A third is a culture in the media – particularly broadcasting – which assumes that a journalist’s job is to promote themselves and their opinions, not to tell people what is happening. It is common for interviews, which are meant to convey what a public figure or commentator think, to become lectures on what the interviewer thinks. When listeners to a radio station complained that a broadcaster was foisting their views on them rather than conveying the news, they were told that it was a news presenter’s job to tell everyone their opinions. It isn’t, of course, but the fact that the broadcaster claimed this shows how deeply embedded is the idea that being paid to sit in front of a microphone makes you an authority on a wide range of subjects.
A Real Problem?
So the media is not giving citizens the information we need to make the choices which democratic citizens should be able to make. How much does this matter? Is democracy here fatally damaged by poor media coverage of politics?
In some ways, the problem is not as serious as it seems. Firstly, the idea that media exercise an iron grip on the minds of the people is wildly overstated. This country is a very good example – for the last decade at least, anything from 45% to 57% of voters have supported a governing party who the media despise. Whether you believe the media are right or wrong to hold that view is not the point. But it is clear that a very large section of the citizenry does not allow the media to tell them what to think.

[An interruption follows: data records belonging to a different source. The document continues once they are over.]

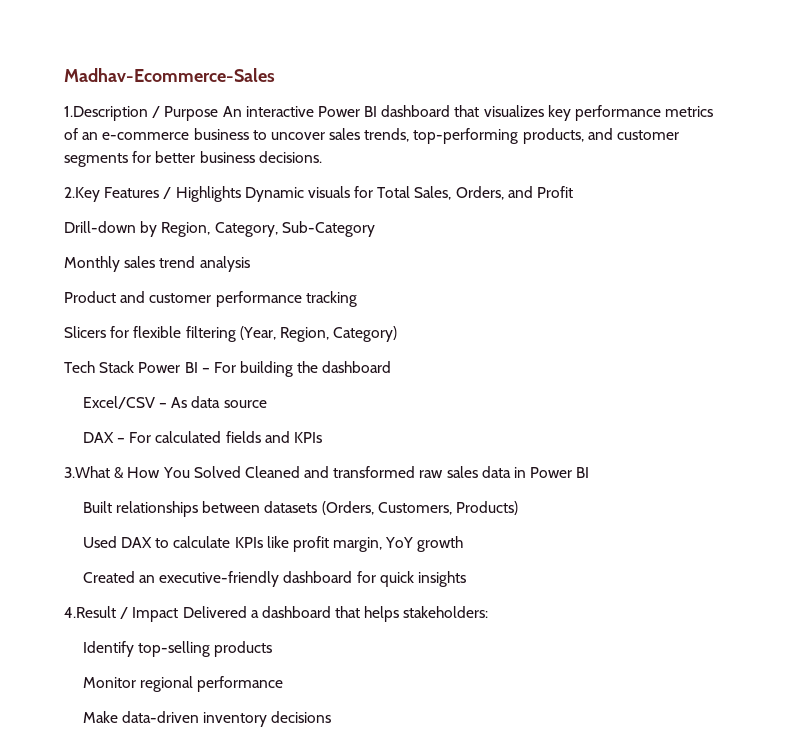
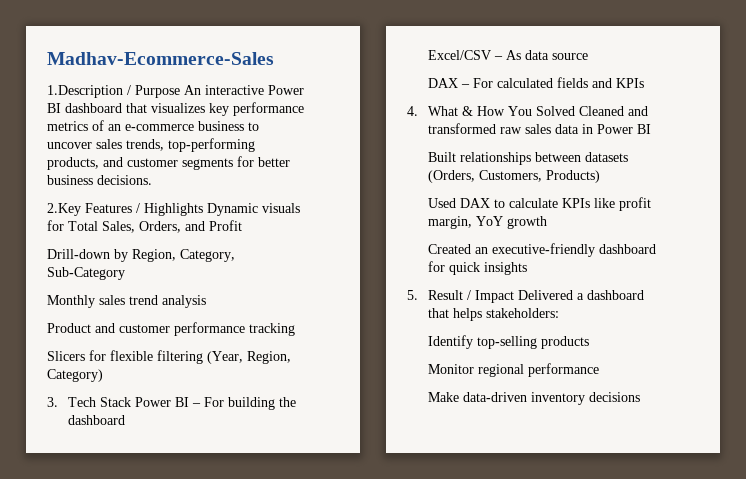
- Tech Stack Power BI – For building the dashboard
+ 3. Tech Stack Power BI – For building the dashboard
- 3.What & How You Solved Cleaned and transformed raw sales data in Power BI
+ 4. What & How You Solved Cleaned and transformed raw sales data in Power BI
- 4.Result / Impact Delivered a dashboard that helps stakeholders:
+ 5. Result / Impact Delivered a dashboard that helps stakeholders:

Secondly, a sizeable number of people, including many who take part in political debate, don’t rely on the traditional media for their information and analysis. The dawn of cyberspace gives them a range of websites and other on-line sources which enable them to ignore print and broadcast media
But the weakness of the media is still a problem.
While people may not rely on media to tell them who or what to support, they do need accurate and reliable information. Our experiences may tell us more than the media can but, if we are to make full use of the rights democracy offers us, we cannot rely on our experiences alone. We must know what is happening around us and we need media who can tell us. You can’t become angry about the murder of shack dweller leaders if you don’t know that it is happening or about a new proposed law if you don’t know it is being passed and you can’t sometimes make the best use of your vote unless you know how the parties are faring.
And, while some of us enjoy the luxury of taking the media with a pinch of salt because we have other sources, most are not that lucky. The vast majority of South Africans still rely on traditional media, broadcasting in particular, to give them the information they need.
If we put these two realities together, the chief harm which the traditional media do is to deepen the inequalities in our politics by ensuring that only some of us can find the information that we need while others are denied it. This may be one of the reasons two-thirds of the country is shut out of politics. In any democracy, there are always some who have an unfair advantage because they have information of which others are starved. But that does not make it any less of a problem – here or anywhere else.
Democracy here will not reach anything like its potential if some of us have the information we need while most are forced to rely on a media which will not give it to them. Which is why the media’s failure to do what democracy needs it to do is a problem for all of us, even those of us who don’t need the media to tell us what is happening around us.
Prof Steven Friedman is a research professor at the University of Johannesburg, faculty of humanities, politics department, and writes in his personal capacity.